Work to be completed. In the listing below, which lines contain the string "left"? Copy them all.

Provided records.
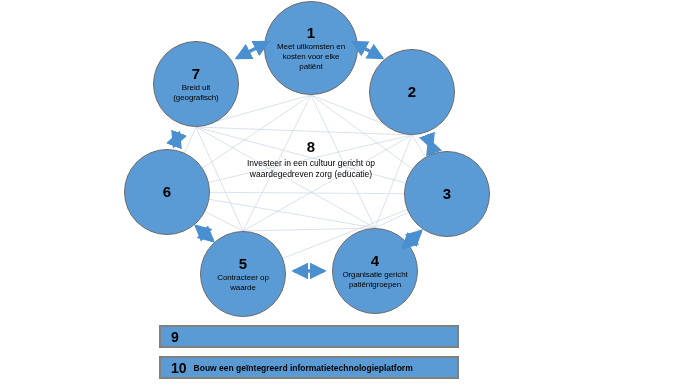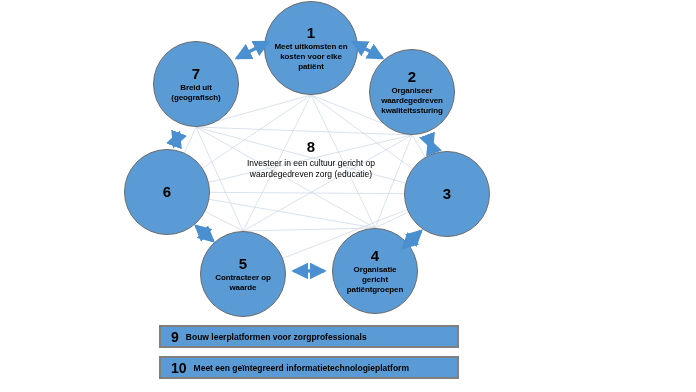--- a/index.html
+++ b/index.html
@@ -45,7 +45,7 @@
     margin-bottom: 2px;
   }
   .node .label {
-    font-weight: bold;
+    font-weight: normal;
     font-size: 8px;
     line-height: 10px;
     padding: 0 7px;

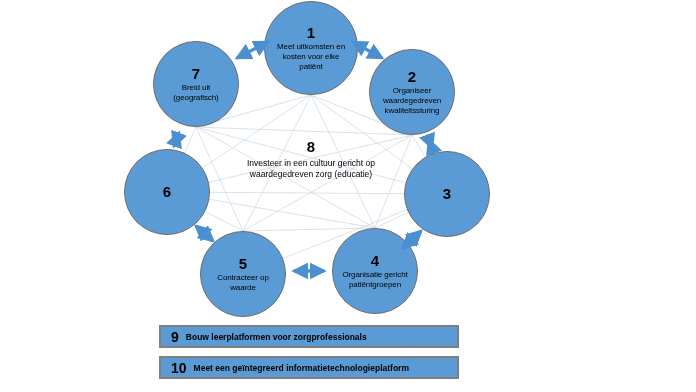--- a/index.html
+++ b/index.html
@@ -171,7 +171,6 @@
 
   <div class="node" style="left:369px; top:49px; width:86px; height:86px;">
     <div class="num">2</div>
-    <div class="label">Organiseer waardegedreven kwaliteitssturing</div>
   </div>
 
   <div class="node" style="left:404px; top:151px; width:86px; height:86px;">

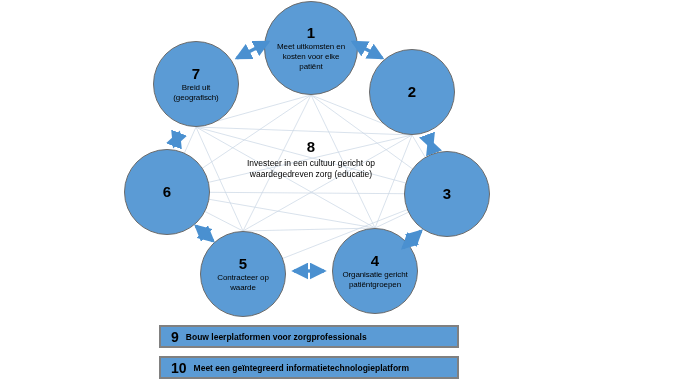--- a/index.html
+++ b/index.html
@@ -203,7 +203,6 @@
 
   <div class="bar" style="left:159px; top:325px; width:300px; height:23px;">
     <span class="num">9</span>
-    <span class="label">Bouw leerplatformen voor zorgprofessionals</span>
   </div>
 
   <div class="bar" style="left:159px; top:356px; width:300px; height:23px;">

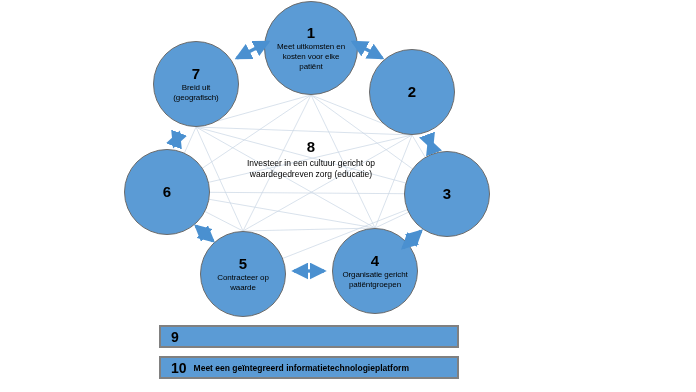--- a/index.html
+++ b/index.html
@@ -207,7 +207,7 @@
 
   <div class="bar" style="left:159px; top:356px; width:300px; height:23px;">
     <span class="num">10</span>
-    <span class="label">Meet een geïntegreerd informatietechnologieplatform</span>
+    <span class="label">Bouw een geïntegreerd informatietechnologieplatform</span>
   </div>
 
 </div>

Result of this task.
   <div class="node" style="left:369px; top:49px; width:86px; height:86px;">
   <div class="node" style="left:404px; top:151px; width:86px; height:86px;">
   <div class="bar" style="left:159px; top:325px; width:300px; height:23px;">
   <div class="bar" style="left:159px; top:356px; width:300px; height:23px;">
   <div class="bar" style="left:159px; top:356px; width:300px; height:23px;">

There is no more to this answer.